But the actual sentences McDonnell and his wife, Maureen, receive are likely to be much shorter under complicated federal sentencing guidelines. U.S. District Judge James Spenser scheduled sentencing for Jan. 6.
McDonnell became the first Virginia governor to be convicted of a felony Thursday when jurors found him guilty of 11 of 13 corruption and conspiracy counts. His wife was convicted of a total of nine counts, including one of obstruction of justice.
Lawyers for both plan to appeal.
"We're very disappointed, but we're not deterred," said Hank Asbill, one of McDonnell's lawyers. "This fight is a long way from over."

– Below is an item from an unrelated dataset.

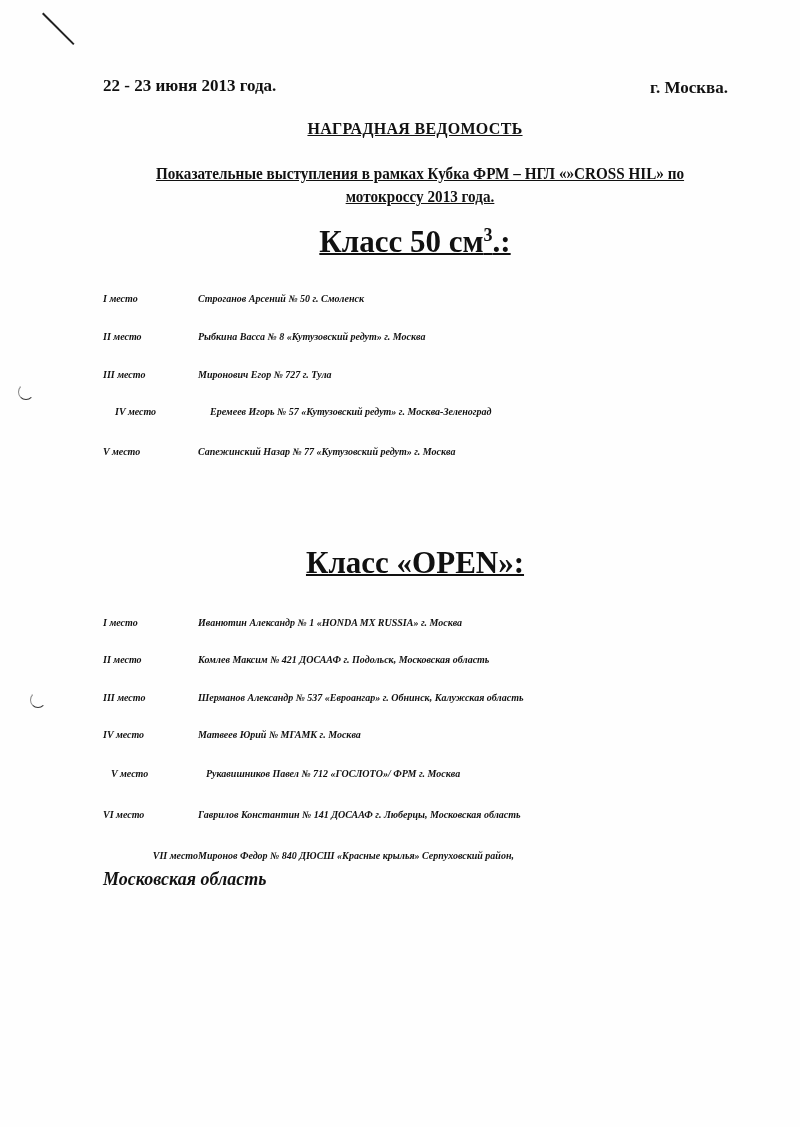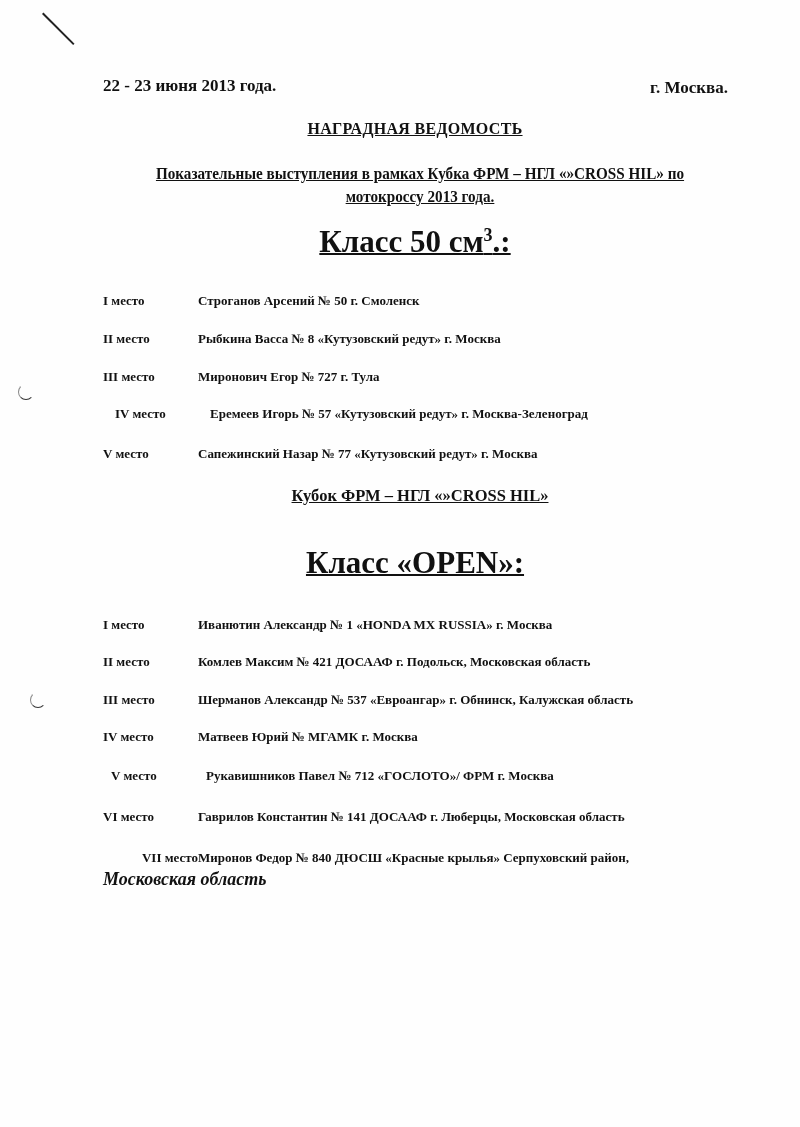"I место Строганов Арсений №" .row { font-size: 13px -> 10px; font-style: none -> italic }
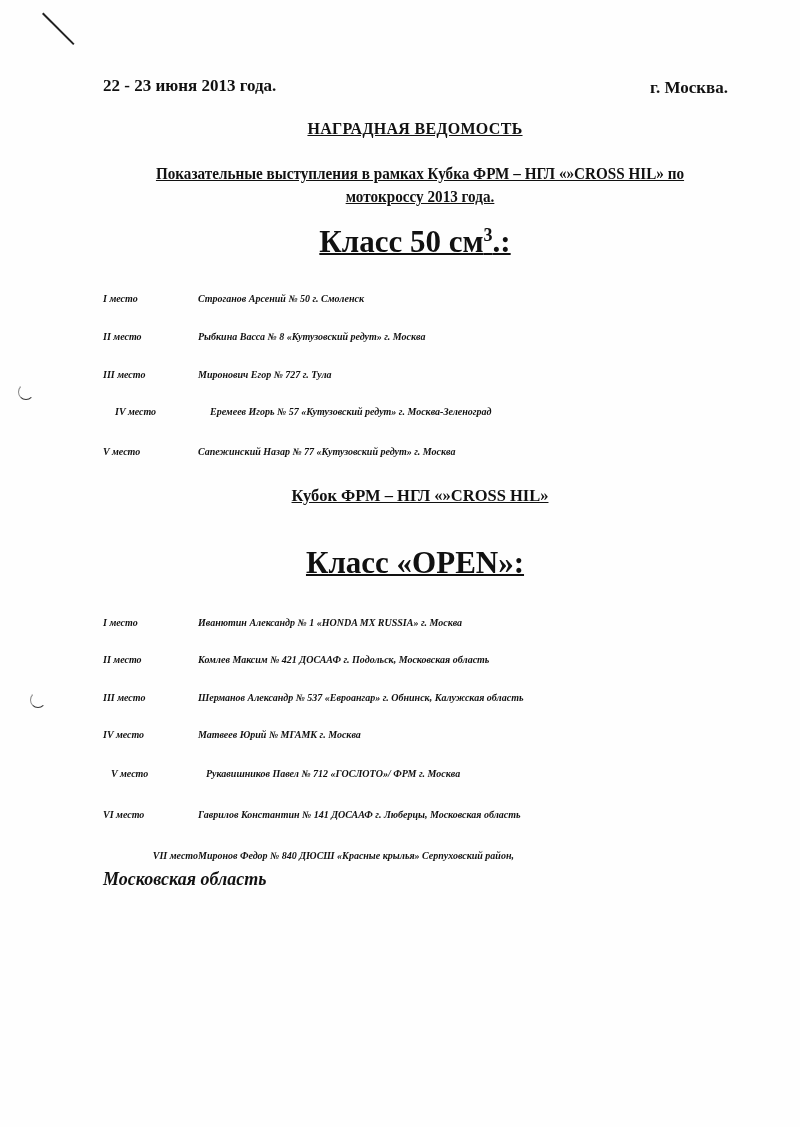"Кубок ФРМ – НГЛ «»CROSS" div { html: <div>Кубок ФРМ – НГЛ «»CROSS HIL»</div> -> none }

Prosecutors said the couple accepted loans and high-end gifts like a Rolex watch and designer clothes from Jonnie Williams Sr., former chief executive of Star Scientific, in return for promoting one of his products. Williams testified against the McDonnells under a grant of immunity.
McDonnell, testifying in his own defense during the six-week trial, suggested his marriage was coming apart during his years as governor. He denied any agreement with Williams.
Jurors, who began deliberations Tuesday, apparently did not believe McDonnell's story that any agreement Williams had was with his wife. Maureen McDonnell was not a public official, so the jury had to find that she conspired with her husband.